I can’t complain about growing up in Sugar Land. Our tiny rural-meets-urban Texas ‘burb has been voted one of the best places to live in America, lauded for its top-tier public education, and recognized as the single most ethnically diverse county in the nation.
As a kid, it would have been hard to imagine a time when life in this lazy town wasn’t so sweet. It wasn’t until my family relocated directly across the railroad tracks from the site of the now defunct Imperial Sugar factory that I started digging around to find out how the city got its name.
The story begins in 1823, when pioneer Stephen F. Austin settled 300 American families in modern-day Fort Bend County via a Mexican land grant. (Not insignificantly, the land was likely previously occupied by the Karankawas, a Native American tribe.) In the following decades leading up to the Civil War, sugarcane became the region’s bread and butter, and Fort Bend County, and its surrounding counties, collectively became known as the Texas Sugar Bowl.
One of the most taxing crops to harvest, sugarcane was cut, pressed, boiled, and packaged almost entirely by slaves working in inhumane conditions, according to Texas Monthly. University of Essex historian Sean Kelley tells the magazine, “People got sick, they died. Women’s fertility rates plummeted. Europeans quickly discovered that you couldn’t get people to work in this voluntarily, which is why there’s a strong historical linkage between sugar and slavery.”
In 1865, the South’s defeat in the Civil War and the subsequent outlawing of slavery by the Thirteenth Amendment dealt a fatal blow to the Texas economy, shuttering the vast majority of sugar plantations, which could not sustain production without the free labor. But one critical clause in the amendment left a loophole: forced servitude would be allowed to continue only “if used as punishment.”
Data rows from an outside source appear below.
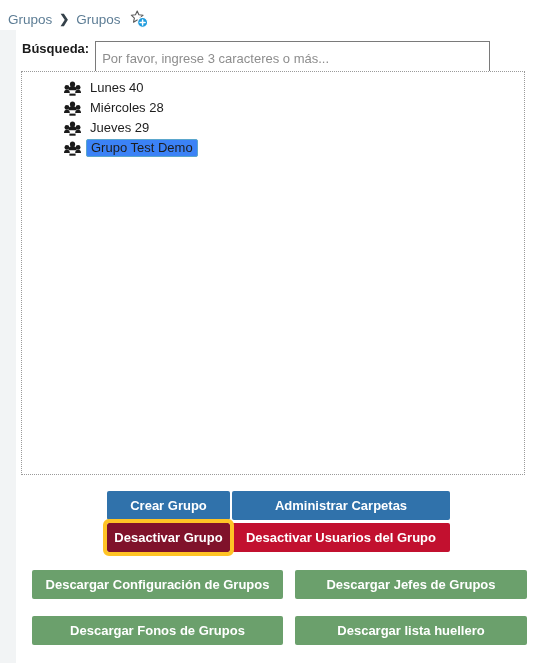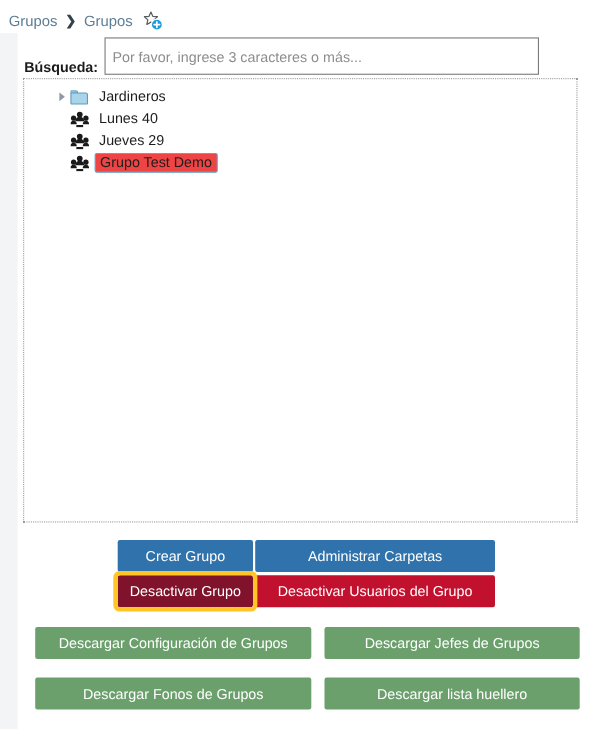--- a/index.html
+++ b/index.html
@@ -59,21 +59,21 @@
   }
 
   
   .search-row {
     position: absolute;
     left: 22px;
     top: 41px;
     width: 500px;
     height: 27px;
     display: flex;
-    align-items: flex-end;
+    align-items: flex-start;
   }
   .search-label {
     font-weight: bold;
     font-size: 13px;
     color: #1b1b1b;
     margin-right: 6px;
     white-space: nowrap;
   }
   .search-input {
     width: 395px;
@@ -177,21 +177,21 @@
     position: relative;
   }
 
   .node-label {
     font-size: 13px;
     color: #1d1d1d;
     line-height: 16px;
     padding: 0 2px;
   }
   .node-label.selected {
-    background: #ef4444;
+    background: #3b82f6;
     border: 1px solid #5ba7cd;
     padding: 0 4px;
     border-radius: 2px;
     margin-left: -2px;
   }
 
   
   .btn {
     position: absolute;
     box-sizing: border-box;
@@ -200,20 +200,21 @@
     font-family: "Liberation Sans", sans-serif;
     font-size: 13px;
     text-align: center;
     cursor: pointer;
     border-radius: 2px;
     padding: 0;
     line-height: 28px;
     height: 29px;
     white-space: nowrap;
     overflow: hidden;
+    font-weight: bold;
   }
   .btn-blue { background: #3072ab; }
   .btn-red  { background: #c2102f; }
   .btn-red-hover { background: #80122b; }
   .btn-green { background: #6ba06c; }
 
   .btn-highlight {
     outline: 4px solid #ffc425;
     outline-offset: 0px;
     z-index: 5;
@@ -237,36 +238,44 @@
   </span>
 </div>
 
 <div class="search-row">
   <span class="search-label">Búsqueda:</span>
   <input class="search-input" type="text" placeholder="Por favor, ingrese 3 caracteres o más..." style="">
 </div>
 
 <div class="tree-panel" id="tree-panel">
     <div class="tree-node depth1">
-      <span class="toggle collapsed"></span>
-      <span class="folder-icon"></span>
-      <span class="node-label">Jardineros</span>
+      <span class="toggle none"></span>
+      <span class="group-icon"><svg width="17" height="15" viewBox="0 0 17 15">
+          <circle cx="8.5" cy="3.2" r="2.6" fill="#1a1a1a"></circle>
+          <path d="M4.4 9.2 a4.1 4.1 0 0 1 8.2 0 z" fill="#1a1a1a"></path>
+          <circle cx="2.9" cy="6.4" r="2.4" fill="#1a1a1a"></circle>
+          <path d="M0 12 a2.9 3.2 0 0 1 5.8 0 z" fill="#1a1a1a"></path>
+          <circle cx="14.1" cy="6.4" r="2.4" fill="#1a1a1a"></circle>
+          <path d="M11.2 12 a2.9 3.2 0 0 1 5.8 0 z" fill="#1a1a1a"></path>
+          <path d="M5.4 12.6 h6.2 v2.1 h-6.2 z" fill="#1a1a1a"></path>
+        </svg></span>
+      <span class="node-label">Lunes 40</span>
     </div>
     <div class="tree-node depth1">
       <span class="toggle none"></span>
       <span class="group-icon"><svg width="17" height="15" viewBox="0 0 17 15">
           <circle cx="8.5" cy="3.2" r="2.6" fill="#1a1a1a"></circle>
           <path d="M4.4 9.2 a4.1 4.1 0 0 1 8.2 0 z" fill="#1a1a1a"></path>
           <circle cx="2.9" cy="6.4" r="2.4" fill="#1a1a1a"></circle>
           <path d="M0 12 a2.9 3.2 0 0 1 5.8 0 z" fill="#1a1a1a"></path>
           <circle cx="14.1" cy="6.4" r="2.4" fill="#1a1a1a"></circle>
           <path d="M11.2 12 a2.9 3.2 0 0 1 5.8 0 z" fill="#1a1a1a"></path>
           <path d="M5.4 12.6 h6.2 v2.1 h-6.2 z" fill="#1a1a1a"></path>
         </svg></span>
-      <span class="node-label">Lunes 40</span>
+      <span class="node-label">Miércoles 28</span>
     </div>
     <div class="tree-node depth1">
       <span class="toggle none"></span>
       <span class="group-icon"><svg width="17" height="15" viewBox="0 0 17 15">
           <circle cx="8.5" cy="3.2" r="2.6" fill="#1a1a1a"></circle>
           <path d="M4.4 9.2 a4.1 4.1 0 0 1 8.2 0 z" fill="#1a1a1a"></path>
           <circle cx="2.9" cy="6.4" r="2.4" fill="#1a1a1a"></circle>
           <path d="M0 12 a2.9 3.2 0 0 1 5.8 0 z" fill="#1a1a1a"></path>
           <circle cx="14.1" cy="6.4" r="2.4" fill="#1a1a1a"></circle>
           <path d="M11.2 12 a2.9 3.2 0 0 1 5.8 0 z" fill="#1a1a1a"></path>

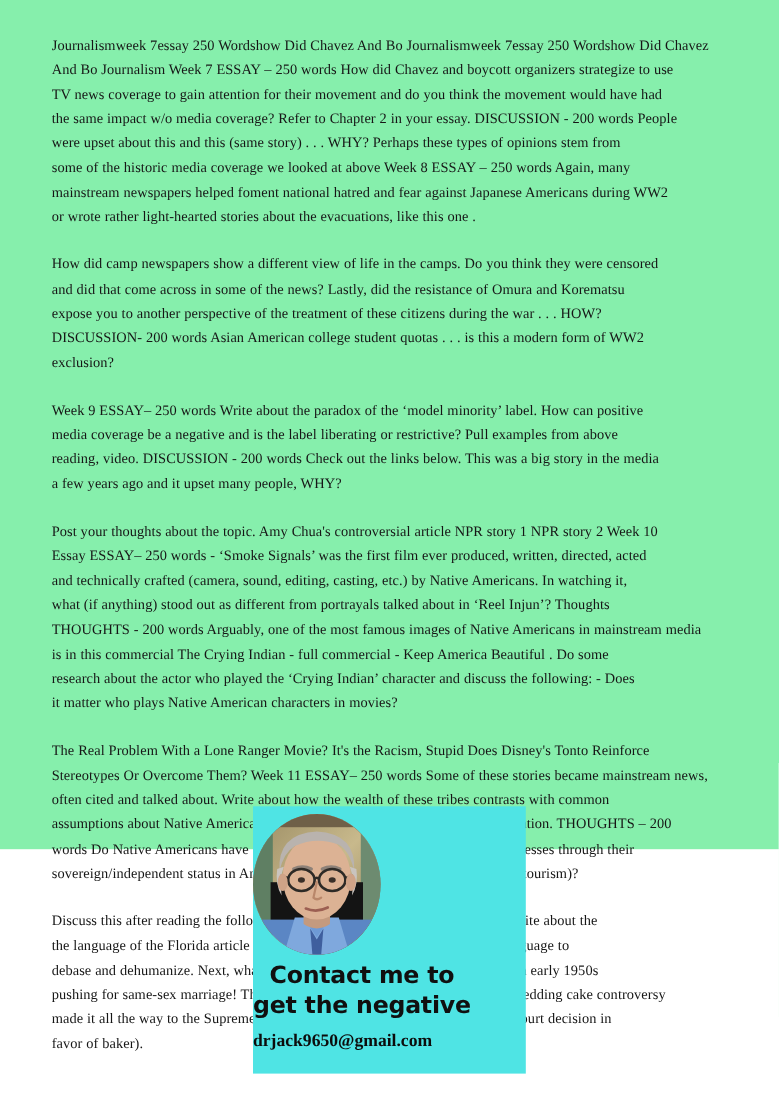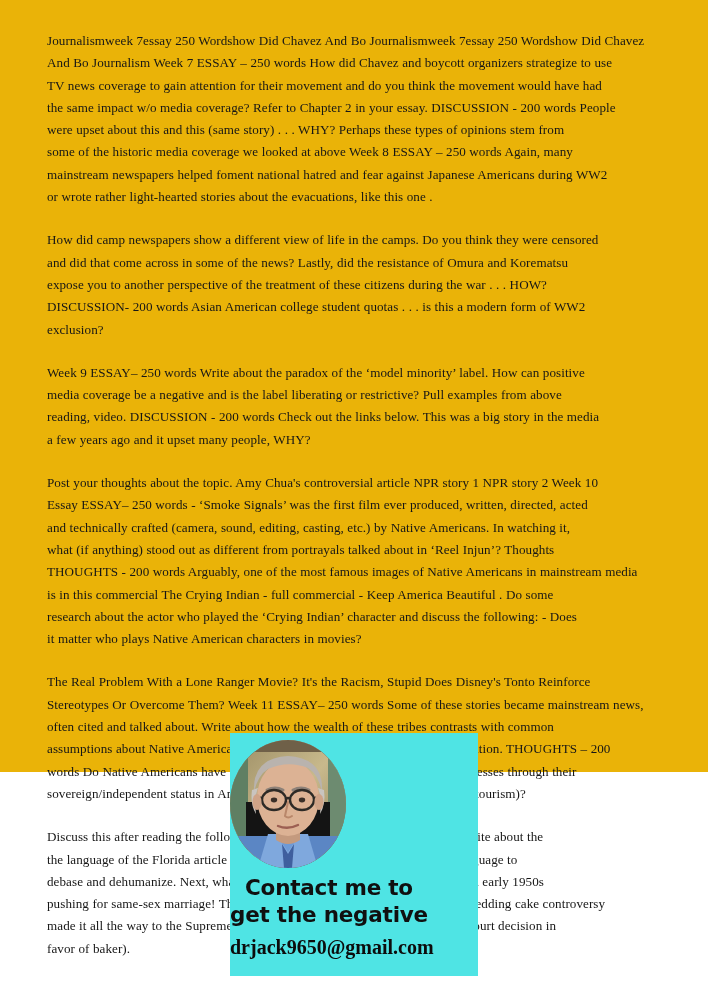--- a/index.html
+++ b/index.html
@@ -13,21 +13,21 @@
     overflow: hidden;
     font-family: "Liberation Serif", "DejaVu Serif", serif;
     color: #111111;
     position: relative;
   }
 
   #page {
     position: relative;
     width: 708px;
     height: 772px;
-    background: #eab308;
+    background: #86efac;
   }
 
   #doc-body {
     position: absolute;
     left: 47px;
     top: 30px;
     width: 650px;
     font-size: 13.1px;
     line-height: 22.3px;
     color: #161616;
@@ -79,21 +79,21 @@
     color: #101010;
     letter-spacing: -0.01em;
   }
   #contact-lines .cl { display: block; white-space: nowrap; }
 
   #contact-email {
     margin-top: 7px;
     text-align: center;
     font-family: "Liberation Serif", "DejaVu Serif", serif;
     font-weight: bold;
-    font-size: 20px;
+    font-size: 16px;
     line-height: 24px;
     color: #0c0c0c;
     white-space: nowrap;
   }
 </style>
 </head>
 <body>
 
 <div id="page">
Thus, in 1878, businessmen Edward H. Cunningham and Littleberry A. Ellis, who had together purchased one of the area’s last surviving sugar plantations, struck a deal with the State of Texas to lease its entire prison population, made up overwhelmingly of African-Americans who once again found themselves enslaved. The brutality of this plantation—which boasted a chilling mortality rate of three percent annually—is thought to have inspired the song “Ain’t No More Cane,” a traditional prison work tune that was later officially recorded by Alan Lomax and performed by Bob Dylan at the Gaslight Cafe.
Then, around the turn of the century, prominent businessmen Isaac H. Kempner and William T. Eldridge bought the land from Cunningham, founding the Imperial Sugar Company. In favor of free labor, Kempner ended the legacy of convict leasing and established Sugar Land as a forward-thinking company town, building levees to prevent dangerous floods, erecting good homes for workers, and providing schools for children, who were notably prohibited from working in the factory. In an interview with Houston Public Media, Kempner’s living grandson Denny Kempner says, “My grandfather and Eldridge decided that if they were going to have decent people working for them they had to have decent conditions for them, which was a pretty progressive point of view in those days.”
Sugarcane was no longer grown along the Brazos River by 1928, forcing Imperial to ship it in from a Galveston port to be processed at the inland refinery. The company continued to prosper through the 20th century: a $4 million renovation at the end of World War II allowed it to produce two and half million pounds of sugar daily. But as government policy shifted to benefit growers over refiners and the company changed hands out of the Kempner family, Imperial began to slowly incur debt. In 2001, it filed for bankruptcy protection and in 2003, the refinery facility was closed.
Today, vestiges of Sugar Land’s sugar-producing history still remain: Imperial Sugar is still headquartered in Sugar Land, photographer Jake Wiley and I both attended Isaac H. Kempner High School, and those original company-owned homes, along with the entire production complex—including the char house, warehouse, silos, and smokestacks—are still standing today.
The complex was recently purchased by the Texas Real Estate Fund, Inc., which will develop a lifestyle and retail center called Imperial Market. That iconic char house is set to become a hotel, the three-bay warehouse once used to unload sugarcane shipments will house an Urban Outfitters and upscale bowling concept, and each of the cylindrical silos will be home to restaurants. We were kindly granted access to the space to capture these photos before the transformation, which is slated to begin this year.
For lifelong Sugar Land residents like myself, it may be jarring at first to grab a burger in one of those iconic silos or see our beloved Char House—where casually trespassing has always been a right of passage for high school students—refurbished as the Char House Hotel. But despite these changes, I’m grateful that the buildings will not be demolished like so many others, and will continue to stand as a testament to our dark, complicated sugar history. And if the tale of Imperial Sugar Company tell us anything, it’s that Sugar Land is a town whose strength relies on the ability to change and evolve for the better.